Scharfe Sache

Meine Kinder haben stets gern gekocht und gebacken. Peter zaubert zwischenzeitlich feine Menüs und aufwendige Torten, Paulchen bringt es gekonnt auf kleine Snacks, und das, ohne die Küche zu zerstören. Was soll ich sagen: Verhungern muss keiner mehr. Auch der kleine Mops experimentiert unglaublich gern – diese Woche mit einer Chilischote. Diese lag unschuldig bei Äpfeln und Tomaten in unserer Obst-Etagere. Eingeplant für ein deftiges Gulasch. Bis Paul auf die Idee kam, das gute Stück in einem Rührei zu verarbeiten. Alle Hinweise, das Ding sei wirklich scharf, verpufften im Nichts. Paul schnitt die Chilischote mühevoll klein. Er entfernte aber wenigstens die Kerne, verbunden mit dem fachkundigen Hinweis, das habe er in einer Kochsendung so gesehen: Letztere seien unglaublich geschmacksintensiv. In einem unbeobachteten Moment probierte der Mini-Koch ein Fitzelchen der Schote. Was soll ich sagen? Ja, die Schote war scharf. Das bedauernswerte Kind lief rot an und brüllte lautstark nach Wasser. „Nein“, brüllte der Gatte zurück, „Wasser ist ganz schlecht! Iss ein Stückchen Brot!“ Der kleine Thronfolger zürnte mit hochrotem Kopf zurück: „Ich.Will.Kein.Brot!!! Wasser!!!“ So ging es diverse Male hin und her. Irgendwann googelte Paul selbst auf dem Smartphone, was gegen zu scharfes Essen helfen könnte: Milch! Das gelang prächtig. Seine Gesichtsfarbe normalisierte sich umgehend. Zum Glück hatte Paul nicht zu viel probiert.

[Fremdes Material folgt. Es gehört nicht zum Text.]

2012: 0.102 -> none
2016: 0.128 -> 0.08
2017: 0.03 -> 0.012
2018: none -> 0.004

Der Rest der an der Misere nicht ganz unschuldigen Schote lag allerdings immer noch unbehelligt auf dem Schneidebrett. „Ist die echt so scharf?“, fragte der Gatte, „das kann ich mir eigentlich nicht vorstellen.“ Todesmutig legte auch er ein stattliches Stück auf sein abendliches Vesperbrot und biss beherzt hinein. Es war wie in Hollywood. Herr Kasi lief rot an. Tränen traten in seine Augen, Angstschweiß auf seine Stirn. Er bat um Wasser. Ich brachte ihm Milch. Wir wussten ja jetzt Bescheid.

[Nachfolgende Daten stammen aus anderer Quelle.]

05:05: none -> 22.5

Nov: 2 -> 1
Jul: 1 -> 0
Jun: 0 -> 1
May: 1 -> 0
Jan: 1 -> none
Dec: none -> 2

Da der Gatte hausintern nicht zwingend als derjenige bekannt ist, der scharfe Speisen gut ab kann, packte mich spontan die Neugier. Auf meinem Käsebrot landete ebenfalls ein Stück Chilischote. „Boah“, dachte ich, „was stellen die sich wieder an! Männer!“ Nun, was soll ich sagen? Es schnürte mir den Atem ab. Ich spürte spontan meine Mundhöhle nicht mehr. Ein Gefühl wie beim Zahnarzt nach einer örtlichen Betäubung. Ich wollte Feuer spucken. Ich fuchtelte mit den Händen. Suchte nach einem Taschentuch für meine Tränenflut. In einem Trickfilm hätte es spontan aus meinen Ohren gedampft oder aus der Nase geraucht. Das Ende des beschaulichen Abends: Familie Kasi saß einträchtig und friedlich am Abendbrottisch. Jedes Familienmitglied hatte einen veritablen Becher Milch vor sich. „Zum Glück habe ich noch die Kerne rausgeschnitten“, meinte Paul, „die sollen ja wirklich scharf sein.“ Ja, was für ein Glück.

Selbst der Kleinste von Familie Kasi ist mittlerweile schon in der Küche aktiv…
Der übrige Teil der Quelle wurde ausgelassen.